A majority of the Company’s net revenues have been earned under contracts which range in duration from a few months to five years.  Revenue from these contracts is recognized under either the percentage of completion method or as services are rendered or products delivered.  Revenues from fixed price contracts are recognized on the percentage of completion method, measured typically by total direct costs incurred as a percentage of estimated total direct costs for each contract or other reasonable method.  The estimated total direct costs of the contracts are reviewed and revised periodically throughout the lives of the contracts with adjustments to revenues resulting from such revisions being recorded on a cumulative basis in the period in which the revisions are made.  The effect of these contract changes on future periods is recognized as though the revised estimates had been the original estimates. Because of inherent uncertainties in estimating costs, it is possible that the estimates used will change in the near term and those changes could be material.

Contracts may contain provisions for renegotiations in the event of cost overruns due to changes in the scope of the work.  Renegotiated amounts are included in revenue when earned and realization is assured.  Provisions for losses to be incurred on contracts are recognized in full in the period in which it is determined that a loss will result from performance of the contractual arrangement.  Most service contracts may be terminated for a variety of reasons by the Company’s customers upon notice.  The contracts often require payments to the Company to recover costs incurred, including costs to wind down the study, and payment of fees earned to date, and in some cases to provide the Company with a portion of the fees or profits that would have been earned under the contract had the contract not been terminated prematurely.

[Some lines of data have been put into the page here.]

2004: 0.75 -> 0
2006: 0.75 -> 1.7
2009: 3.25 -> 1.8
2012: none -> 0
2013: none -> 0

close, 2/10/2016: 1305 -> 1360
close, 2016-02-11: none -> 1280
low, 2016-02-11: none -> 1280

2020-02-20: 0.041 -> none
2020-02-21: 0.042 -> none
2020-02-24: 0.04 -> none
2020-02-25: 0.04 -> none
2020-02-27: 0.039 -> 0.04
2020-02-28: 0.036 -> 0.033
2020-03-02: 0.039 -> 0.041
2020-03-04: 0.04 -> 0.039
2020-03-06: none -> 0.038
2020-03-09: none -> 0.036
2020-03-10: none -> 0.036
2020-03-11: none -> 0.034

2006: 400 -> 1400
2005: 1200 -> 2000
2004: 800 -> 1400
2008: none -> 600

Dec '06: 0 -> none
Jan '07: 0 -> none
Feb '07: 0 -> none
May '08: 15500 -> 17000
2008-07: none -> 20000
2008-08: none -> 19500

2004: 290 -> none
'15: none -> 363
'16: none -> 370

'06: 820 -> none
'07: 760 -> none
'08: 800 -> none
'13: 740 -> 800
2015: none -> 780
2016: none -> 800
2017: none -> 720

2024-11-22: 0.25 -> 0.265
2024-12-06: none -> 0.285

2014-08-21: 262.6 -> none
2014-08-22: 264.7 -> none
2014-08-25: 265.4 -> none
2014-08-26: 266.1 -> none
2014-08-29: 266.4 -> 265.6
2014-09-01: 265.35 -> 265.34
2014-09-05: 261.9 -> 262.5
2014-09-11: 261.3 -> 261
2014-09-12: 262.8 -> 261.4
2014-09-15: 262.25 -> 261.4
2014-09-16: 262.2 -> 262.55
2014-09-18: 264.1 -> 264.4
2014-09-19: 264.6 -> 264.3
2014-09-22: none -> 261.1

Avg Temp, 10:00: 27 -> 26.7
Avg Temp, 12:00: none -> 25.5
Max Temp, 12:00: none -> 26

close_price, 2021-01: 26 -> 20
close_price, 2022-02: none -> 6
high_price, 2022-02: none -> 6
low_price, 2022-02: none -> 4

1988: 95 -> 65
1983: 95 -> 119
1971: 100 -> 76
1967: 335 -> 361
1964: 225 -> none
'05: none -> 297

Costs and estimated earnings in excess of billings on uncompleted contracts represent revenue recognized to date that is currently unbillable to the customer pursuant to the contractual terms.  In general, amounts become billable upon achievement of milestones or in accordance with predetermined payment schedules.  These amounts are billable to customers within one year from the respective balance sheet date.  Billings in excess of costs and estimated earnings on uncompleted contracts represent amounts billed to customers for which revenue has not been recognized at the balance sheet date.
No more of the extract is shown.